Thankfully, this isn’t a widespread issue now. Even though the HDMI Licensing Administrator discontinued HDMI 2.0 in 2017, there are countless recent monitors that support the standard. The LG 27GN950, for example, is limited to HDMI 2.0, and the vast majority of displays on Newegg use the older standard.
They could, under the HDMI Licensing Administrator’s rules, advertise support for HDMI 2.1. And we’ve seen what monitor manufacturers will do with a hot new buzzword in the past.
Roll back a few years to a time when high dynamic range (HDR) monitors were just making their way to market. At the time, you would find HDR branding on nearly every new monitor, even if those monitors didn’t support any HDR standard. Even reputable manufacturers like Dell and Samsung were labeling monitors with dynamic contrast settings as HDR ready.
That was until VESA, the organization behind standardized display mounting holes and the DisplayPort connection, created the DisplayHDR standard. Instead of the Wild West of HDR monitors, the standard forced designers to conform to a list of specs so that buyers didn’t have to worry about the technical details.
HDMI 2.1 is supposed to do the same thing. If you buy a new console and want a display to see its full fidelity, you shouldn’t need to know the difference between Fixed Rate Link (FRL) and Transition Minimized Differential Signaling (TMDS). The HDMI Licensing Administrator seems to expect customers to know that difference, though.
“A manufacturer needs to only support one 2.1 feature (such as eARC, for example) to call a device HDMI 2.1-compliant. However, they need to also state which features the device supports — so as to be clear what features the device supports. This is important so consumers won’t think a 2.1-enabled device supports all features,” the group wrote in an email.

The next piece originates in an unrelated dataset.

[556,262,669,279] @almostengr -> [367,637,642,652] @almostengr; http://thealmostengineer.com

We don’t have a major problem with HDMI 2.0 and HDMI 2.1 now. Most reputable brands have done the heavy lifting in clarification. That doesn’t mean this won’t be a problem in the future, though, especially as features like VRR and high refresh rates become more in demand.
The job of any computing standard is to standardize complex, unapproachable technology. You don’t need to worry about the number of connectors in the USB 3.0 port versus a USB 2.0 one — just look for the blue port and know that USB 3.0 is much faster. Standards create space between technology and products and help demystify marketing.

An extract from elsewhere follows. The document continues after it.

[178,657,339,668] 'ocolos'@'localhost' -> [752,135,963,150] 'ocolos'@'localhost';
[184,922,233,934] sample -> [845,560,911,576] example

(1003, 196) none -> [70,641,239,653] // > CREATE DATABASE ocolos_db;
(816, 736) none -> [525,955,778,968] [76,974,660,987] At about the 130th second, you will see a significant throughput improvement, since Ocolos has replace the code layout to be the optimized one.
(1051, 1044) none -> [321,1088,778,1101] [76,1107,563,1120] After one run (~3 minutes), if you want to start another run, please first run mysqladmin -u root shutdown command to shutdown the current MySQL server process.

HDMI is a port, but it’s also a standard. Each new number should mean something, but under the current guidance, they don’t need to. I’m in favor of well-informed customers, but the opportunity for manufacturers to be deceptive under HDMI’s current guidance is too high.
It brings into question the point of having a standard at all. If HDMI 2.1 isn’t different enough from HDMI 2.0 to warrant stricter requirements, then no standard is.